Dear Members of the Stan Forum,
I am currently using Stan via brms to check the stability of the model parameters of a rather complex multilevel model with respect to many covariates. In my data matrix, I have several texts that were rated by various raters on a rating scale (e.g., 1 = bad text, 4 = excellent text). The rating process should be modeled by a parametric regression model, with the models parameters corresponding to properties such as the “strictness” of individual raters. I now want to check whether these parameters, such as the “strictness”, are stable for different groups of texts (e.g., different languages, different types of texts, etc.). From a technical perspective, I am using item response models, as they are described, for instance, here: Bayesian Item Response Modeling in R with brms and Stan | Journal of Statistical Software
A complicating issue is that not all of my texts are rated by all raters, so that there are missing data. But we can assume that these are missing completely at random.
I have about 21,000 data rows (texts) in my data in longitudinal format. My model syntax in brms looks like this:
baseline_formula ← bf(
rating ~ var1 + var2 + var3 + var4 + var5 + var6 + (1 | textId) + (0 + var1 + var2 + var3 + var4 + var5 + var6| rater),
disc ~ 1 + (1 | rater)
)
prior_ord_2pl ←
prior(“constant(1)”, class = “sd”, group = “textId”) +
prior(“normal(0, 3)”, class = “sd”, group = “rater”) +
prior(“normal(0, 1)”, class = “sd”, group = “rater”, dpar = “disc”)
gpcm_fit ← brm(
formula = baseline_formula,
data = selected_df_Ges,
family = brmsfamily(“cumulative”,“logit”),
prior = prior_ord_2pl
)
Here, var1 to var6 are essentially factors denoting different text categories (e.g., language, topic, sex of the author,…), textID is the ID of the individual texts, and rater denotes the identity of the indivudal raters.
This model shows convergence problems with some Rhats > 1.05, and brms recommends to define stronger priors. I now have two questions:
- What are best practices for addressing such a problem? I am aware that the selection of suitable priors is a delicate problem, and that my choice might affect the outcome of the analysis.

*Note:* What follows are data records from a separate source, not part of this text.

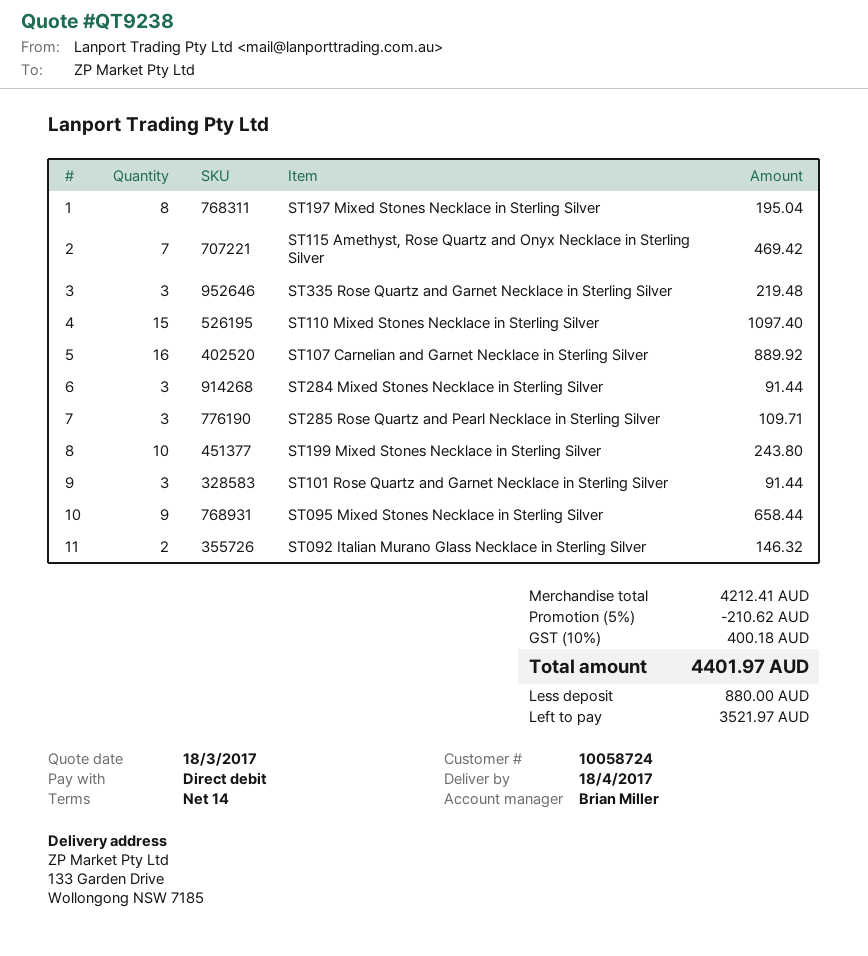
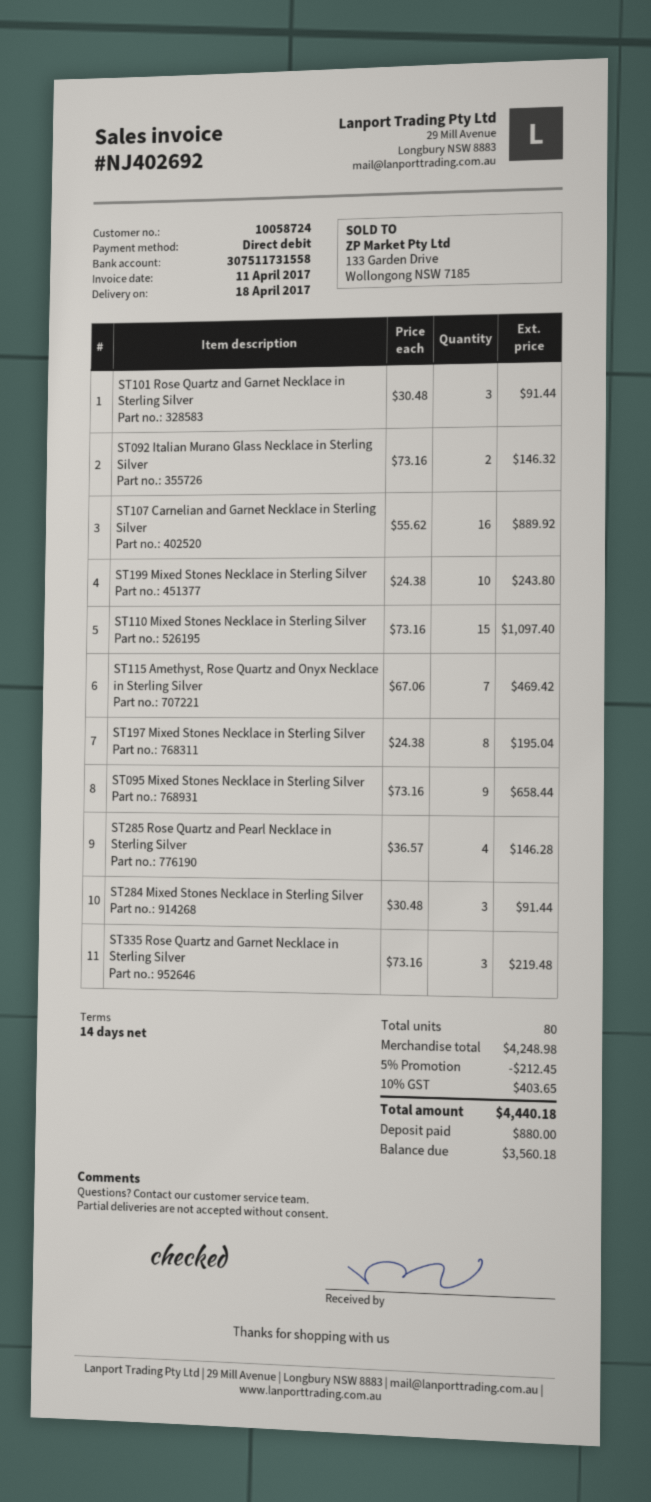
ST285 Rose Quartz and Pearl Necklace in Sterling Silver: 3 for 109.71 -> 4 for 146.28
subtotal: 4212.41 -> 4248.98
discount: 5% = 210.62 -> 5% = 212.45
tax: 10% = 400.18 -> 10% = 403.65
total: 4401.97 -> 4440.18
balance: 3521.97 -> 3560.18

- I was wondering if there are alternative approaches for handling this type of problem? In classical machine learning, one might apply Lasso regression models to determine which covariates actually play a role for the stability of the model, like in this approach: https://link.springer.com/article/10.3758/s13428-019-01224-2. While the presence of missing data can be problematic for regularization methods, there might be clever analogous Bayesian approaches available here.